Multivariate Logistic Regression with brms

I am a new user of brms and I am exploring the way to conduct multivariate logistic regression with brms. I have six binary response variables and five predictors, one is continuous, one is ordinal, and three others are binary. Based on my understanding I found I could use the bernoulli family.

However, it seems this specification assumed the six response variables to be independent, which is against my initial purpose of using multivariate regression, but I can’t find an alternative ways based on the R documentations of brms. Therefore I was wondering if it’s possible to obtain some help from the peers in this forum.

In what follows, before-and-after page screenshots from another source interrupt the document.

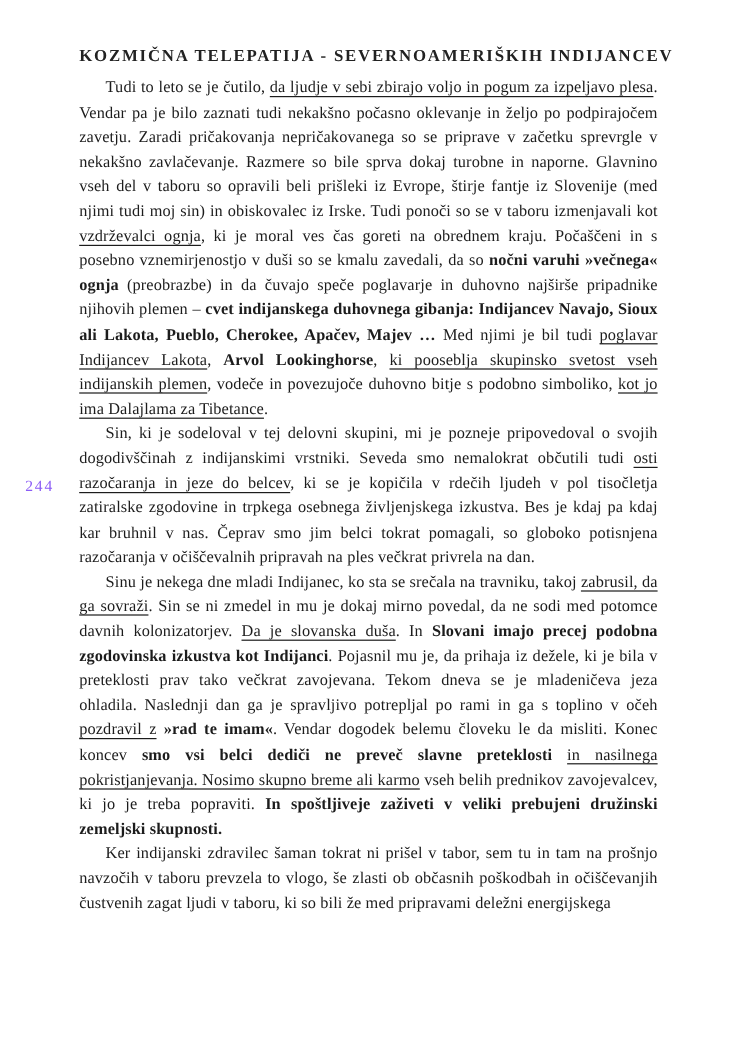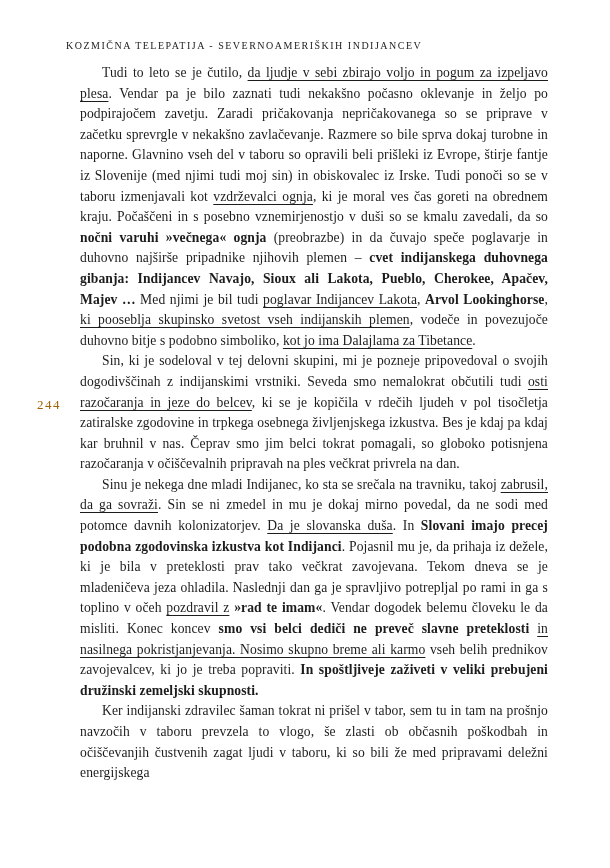"KOZMIČNA TELEPATIJA - SEVERNOAMERIŠKIH" .running-header { font-size: 10px -> 14px; font-weight: normal -> bold }
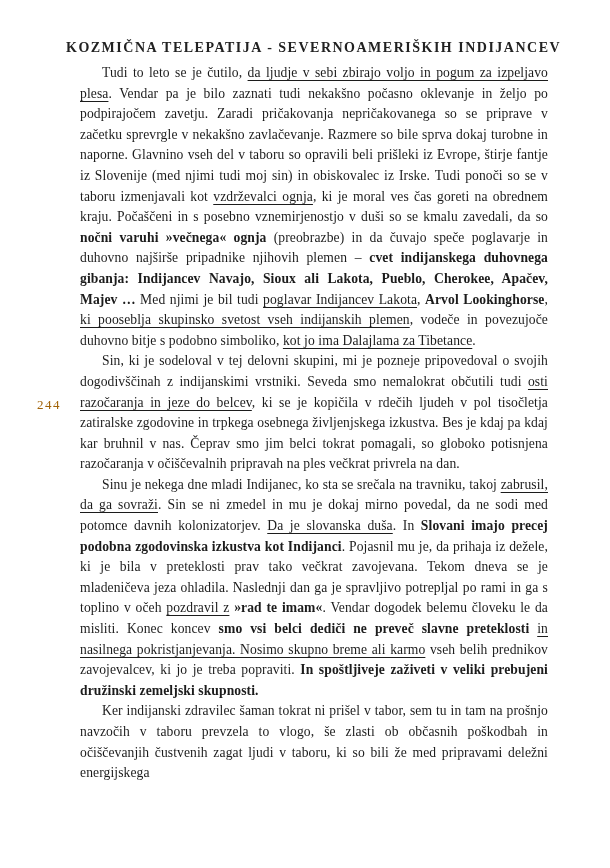"Tudi to leto se je" .body-text p.indent { margin-left: 14px -> none }
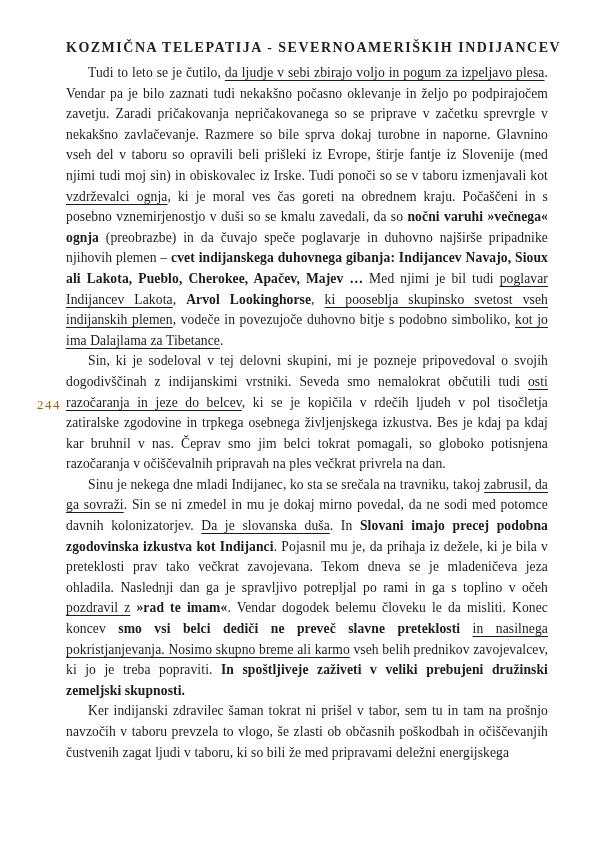"244" .page-number { color: #a16207 -> #8b5cf6; left: 37px -> 21px }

Helps will be much appreciated!

Here’s the code to reproduce my question:

# Set seed for reproducibility
set.seed(123)

# Number of observations
n <- 1000

# Generate predictors
x1 <- rnorm(n, mean = 50, sd = 10)
x2 <- sample(1:5, n, replace = TRUE)
x3 <- rbinom(n, 1, 0.5)
x4 <- rbinom(n, 1, 0.3)
x5 <- rbinom(n, 1, 0.7)

# Generate response variables
y1 <- rbinom(n, 1, plogis(x1*0.02 + 0.3 + x2*0.1 + x3*0.5 + x4*0.4 + x5*0.6))
y2 <- rbinom(n, 1, plogis(x1*0.01 + 0.2 + x2*0.2 + x3*0.3 + x4*0.6 + x5*0.7))
y3 <- rbinom(n, 1, plogis(x1*0.03 + 0.1 + x2*0.3 + x3*0.4 + x4*0.5 + x5*0.2))
y4 <- rbinom(n, 1, plogis(x1*0.05 + 0.4 + x2*0.4 + x3*0.2 + x4*0.3 + x5*0.1))
y5 <- rbinom(n, 1, plogis(x1*0.02 + 0.6 + x2*0.1 + x3*0.7 + x4*0.8 + x5*0.9))
y6 <- rbinom(n, 1, plogis(x1*0.04 + 0.5 + x2*0.2 + x3*0.1 + x4*0.2 + x5*0.3))

# Combine predictors and response variables into a data frame
data <- data.frame(x1, x2, x3, x4, x5, y1, y2, y3, y4, y5, y6)

# brms model
model = brm(mvbind(y1,y2,y3,y4,y5,y6) ~ x1+x2+x3+x4+x5, data = data, family = bernoulli(link = "logit"))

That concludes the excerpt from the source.